Bu arada, büyük çoğunluk Ergenekon oyuncağıyla oyalanırken, arka arkaya hak ve özgürlükleri kısıtlayan ve polis ile askerin yetki ve hareket alanlarını alabildiğine genişleten kararlar alınıyor... Fiili olarak sürmesine rağmen 2002 yılında resmî olarak yürürlükten kaldırılan Olağanüstü Hal Kanunu'nun yerini doldurarak Başbakanlığa bağlanacak "İç Güvenlik Yüksek Kurulu"nun oluşturulması, Emniyet Genel Müdürlüğü'nün İçişleri Bakanlığına bağlı bir müsteşarlık haline getirilmesi gibi birçok karardan söz ediyoruz.

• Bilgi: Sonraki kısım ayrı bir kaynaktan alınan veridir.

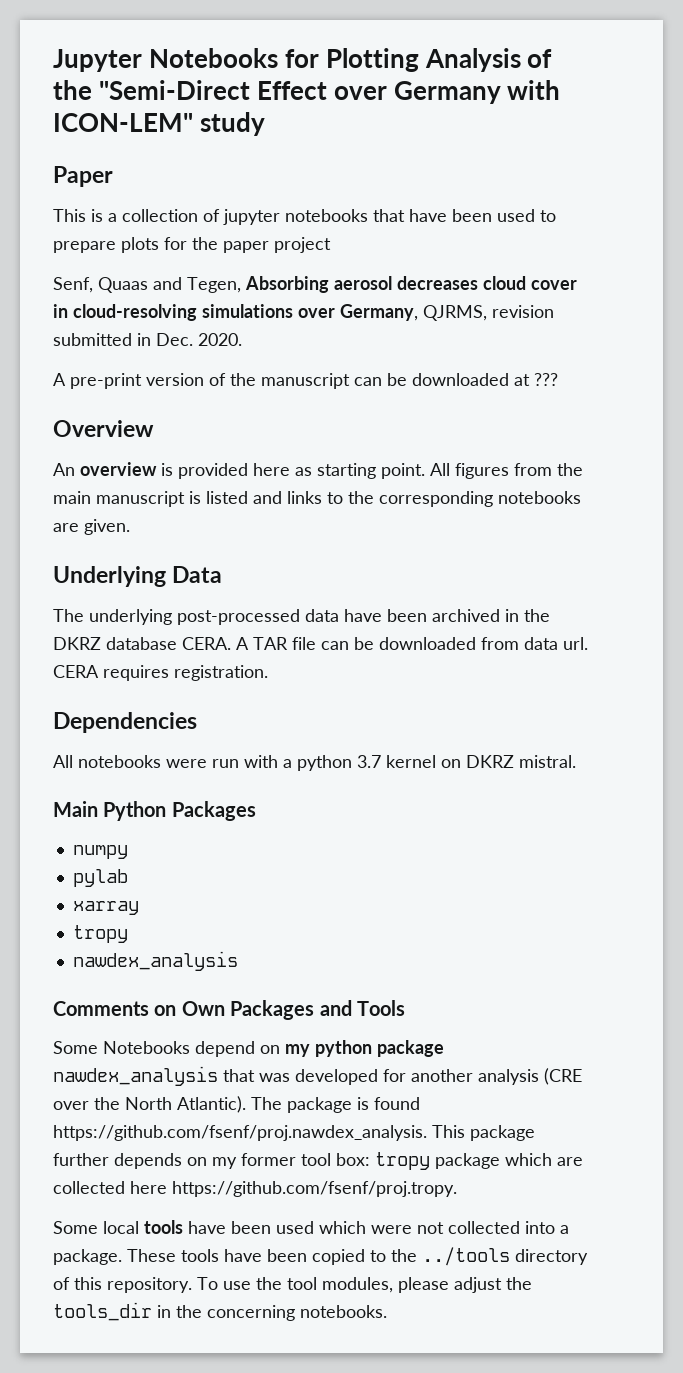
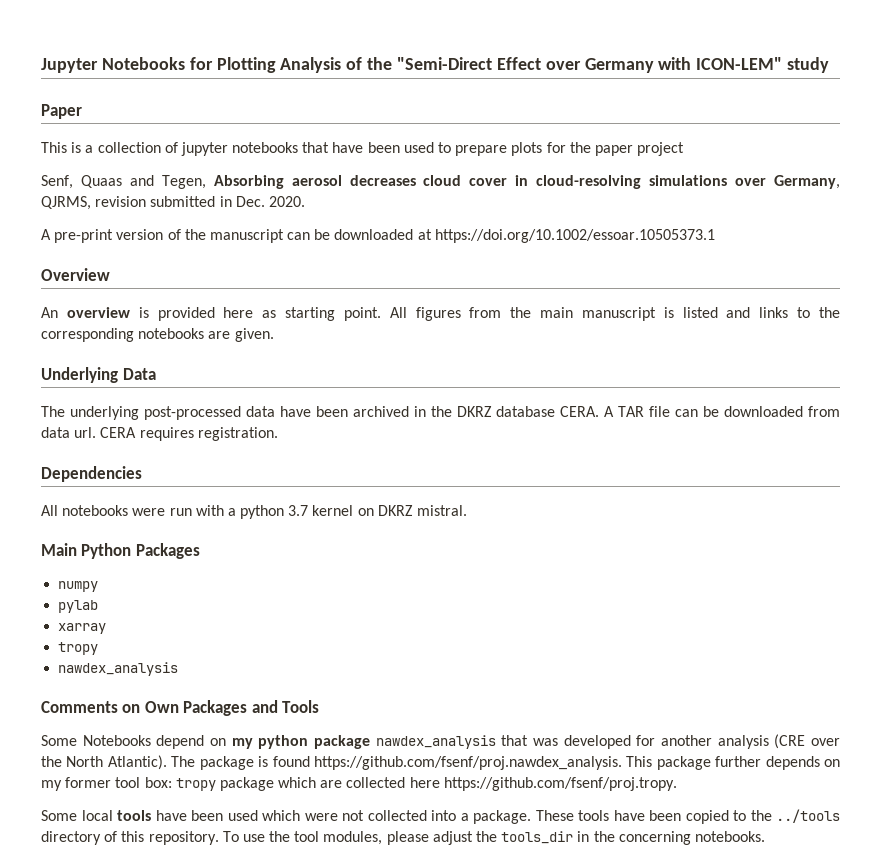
- A pre-print version of the manuscript can be downloaded at ???
+ A pre-print version of the manuscript can be downloaded at https://doi.org/10.1002/essoar.10505373.1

OHAL, sadece Kürtlerin yoğun olarak yaşadığı bölgeleri kapsıyordu, İç Güvenlik Yüksek Kurulu'nun yetki alanı ise tüm Türkiye. Artık bu kararla birlikte tüm Türkiye, OHAL bölgesidir. Dolayısıyla sınırsız yetkilerle donatılmış asker ve polis için atış serbesttir yasal yollardan haksızlıkların, işkencenin, adam öldürmenin, yaralamanın hesabını sormak mümkün değildir.

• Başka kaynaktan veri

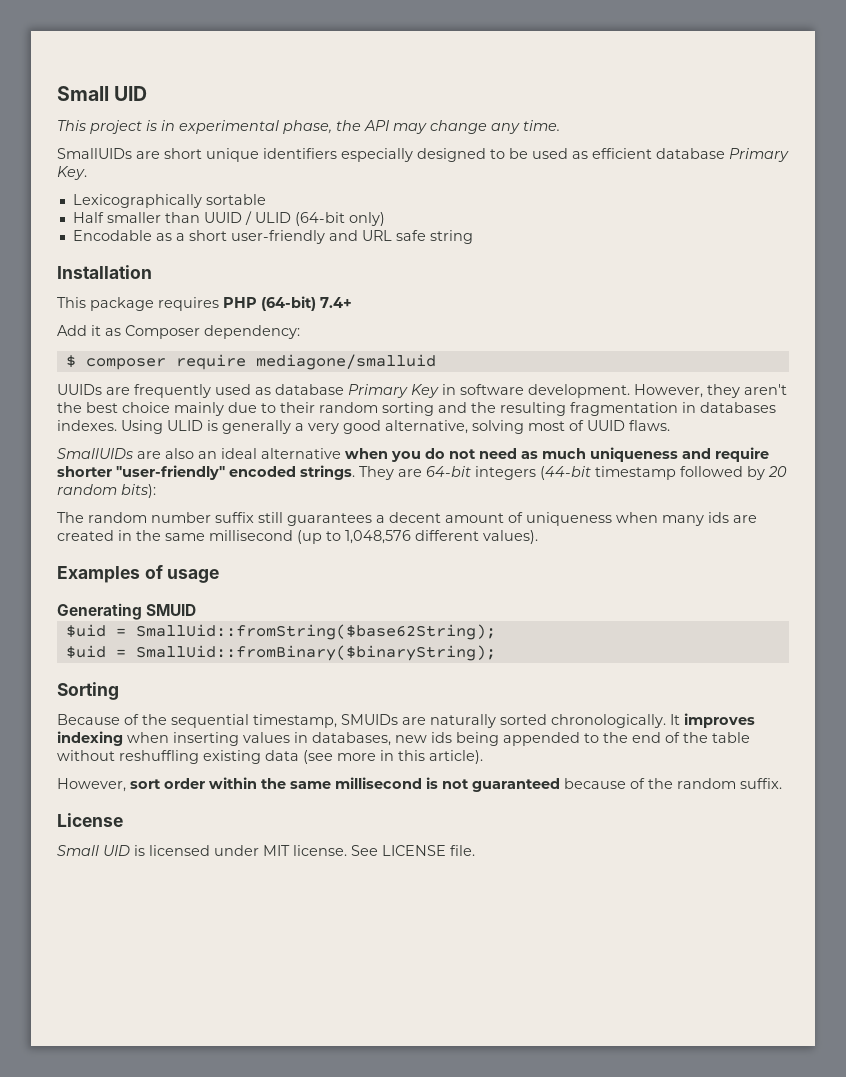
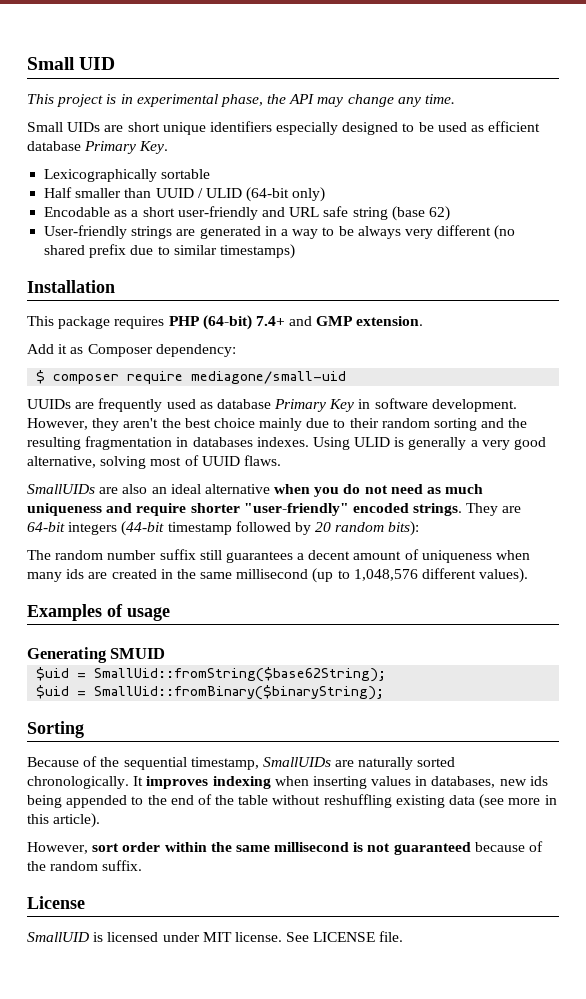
- SmallUIDs are short unique identifiers especially designed to be used as efficient database Primary Key.
+ Small UIDs are short unique identifiers especially designed to be used as efficient database Primary Key.
- Encodable as a short user-friendly and URL safe string
+ Encodable as a short user-friendly and URL safe string (base 62)
+ User-friendly strings are generated in a way to be always very different (no shared prefix due to similar timestamps)
- This package requires PHP (64-bit) 7.4+
+ This package requires PHP (64-bit) 7.4+ and GMP extension.
- $ composer require mediagone/smalluid
+ $ composer require mediagone/small-uid
- Because of the sequential timestamp, SMUIDs are naturally sorted chronologically.
+ Because of the sequential timestamp, SmallUIDs are naturally sorted chronologically.
- Small UID is licensed under MIT license.
+ SmallUID is licensed under MIT license.

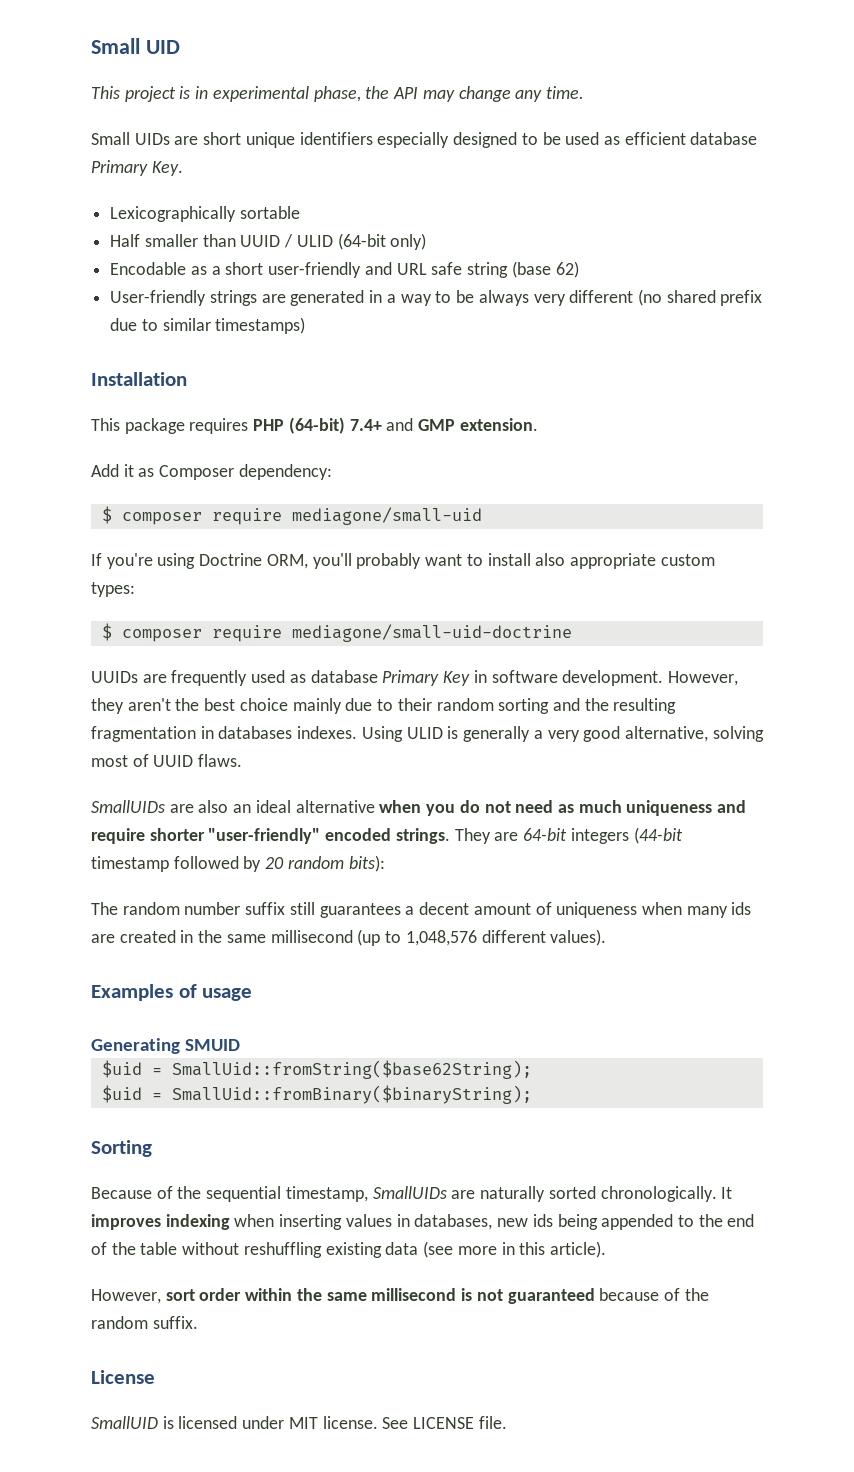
+ If you're using Doctrine ORM, you'll probably want to install also appropriate custom types:
+ $ composer require mediagone/small-uid-doctrine

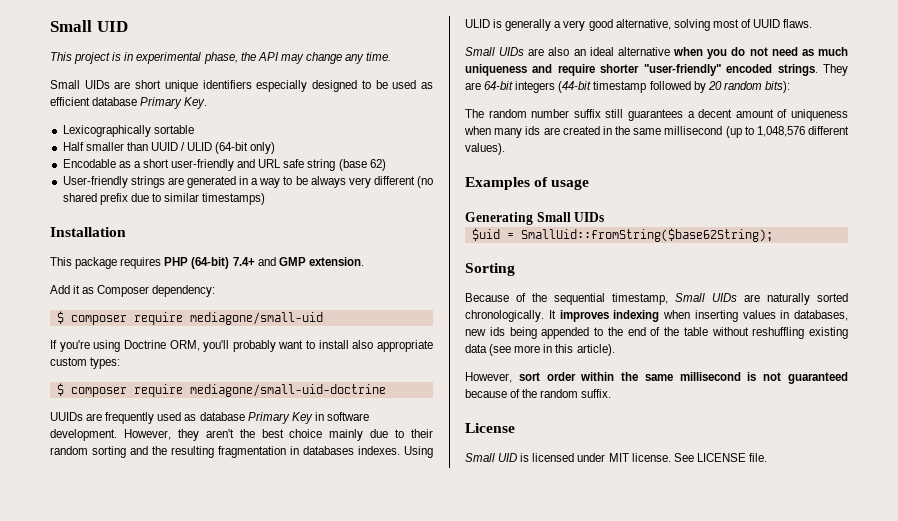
- SmallUIDs are also an ideal alternative when you do not need as much uniqueness and require shorter "user-friendly" encoded strings.
+ Small UIDs are also an ideal alternative when you do not need as much uniqueness and require shorter "user-friendly" encoded strings.
- Generating SMUID
+ Generating Small UIDs
- $uid = SmallUid::fromBinary($binaryString);
- Because of the sequential timestamp, SmallUIDs are naturally sorted chronologically.
+ Because of the sequential timestamp, Small UIDs are naturally sorted chronologically.
- SmallUID is licensed under MIT license.
+ Small UID is licensed under MIT license.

Bu kararın gerekçesi olarak gösterilen PKK eylemleri yeni başlamadı 3 Ekim günü basılan Aktütün karakolu, Mayıs ayında da benzer bir saldırıya hedef olmuştu. Bu arada ordunun bölgede yaptığı operasyonlar, PKK'nin tek taraflı ateşkes ilan ettiği dönemde de sürüyor, adeta çatışmalar teşvik ediliyordu. Ancak OHAL'in kaldırıldığı 2002 yılından sonra asker ve polis için bu kadar kapsamlı bir yetki arttırımına ihtiyaç duyulmamıştı, gerçi fiili olarak zaten her türlü yetkiyi kullanıyorlardı, ama tüm ülkeyi kapsayacak şekilde yasal bir düzenleme içine girilmemişti.

O halde neden şimdi buna ihtiyaç duyuldu?

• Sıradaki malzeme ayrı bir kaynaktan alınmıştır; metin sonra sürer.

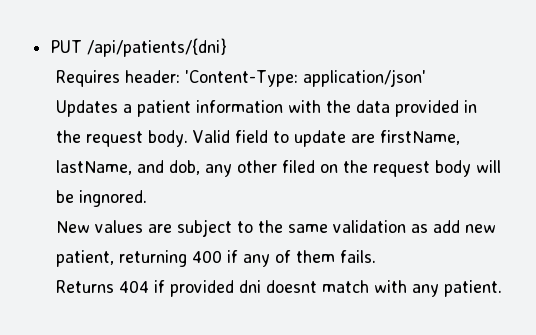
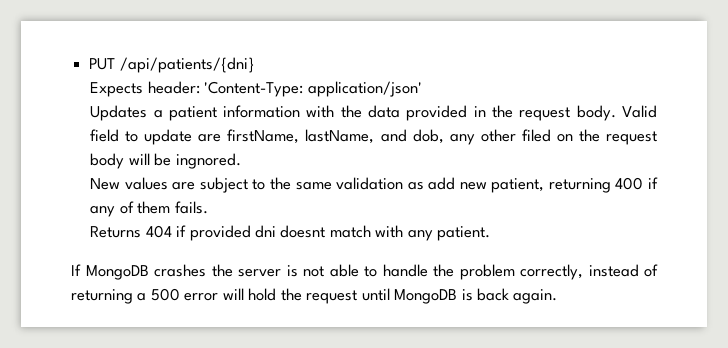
- Requires header: 'Content-Type: application/json'
+ Expects header: 'Content-Type: application/json'
+ If MongoDB crashes the server is not able to handle the problem correctly, instead of returning a 500 error will hold the request until MongoDB is back again.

Bu soruya verilebilecek cevaplardan birkaçını şöyle sıralamak mümkün:

Bir: Dünyada yaşanan ekonomik krizin etkisi önümüzdeki günlerde ülkemizde de ağır bir biçimde görülecek ve buna bağlı olarak yaşanacak iflaslar ve işten çıkarmalar sonucu emekçiler bir biçimde seslerini yükseltmeye başlayacak. Ayrıca "Sosyal Güvenlik Reformu" adı altında çıkarılan ve emekçiler açısından büyük hak gasplarını içeren yasa 1 Ekim'de yürürlüğe girdi, sonuçları ancak bundan sonra görülmeye başlanacak.

İki: AKP karşıtı bağımsızlıkçı kemalist çevrelere yönelik Ergenekon şantajı, Kürt ve Türk devrimcilerini kandırmaya ve korkutmaya yetmedi. Kürt halkı sokakta taleplerini haykırıyor, Türkiye solunda ise toparlanma işaretleri görülüyor.

Üç: AKP'nin ve devletin, birkaç ay sonra yapılacak yerel seçimlerde başta Diyarbakır olmak üzere DTP'nin elinde bulunan tüm belediye başkanlıklarını alabilmek için baskı ve şiddeti arttırarak, bunun yaratacağı toplumsal tepkiyi sokağa dökerek ezmekten, dolayısıyla geriye kalan kesimi de korkutarak satın almaktan başka çaresi yoktur.

Kısaca, sermaye sınıfı, AKP iktidarı ve devletin önümüzdeki döneme dair temel politikası, AKP karşıtı bağımsızlıkçı kemalist çevrelere "Ergenekon" şantajı, emekçi sınıflara, Kürt ve Türk devrimcilerine karşı ise asker ve polis şiddetinin yoğunlaştırılmasıdır...

Bu politikaya zemin hazırlayan ve Ergenekon davasının görülmeye başlandığı günlerde alınan bu kararlar, emek cephesine açılmış bir iç savaş ilânıdır. Ülkemizin ve halklarımızın geleceği bu iç savaştan hangi tarafın galip çıkacağına bağlıdır.

Bu tarihsel kırılma noktasında, bu ülkeyi sermayeye, gericilere, ABD uşaklarına teslim etmemek için örgütlülük ve mücadele gücümüzü yükseltmekten başka hiçbir şansımız yok.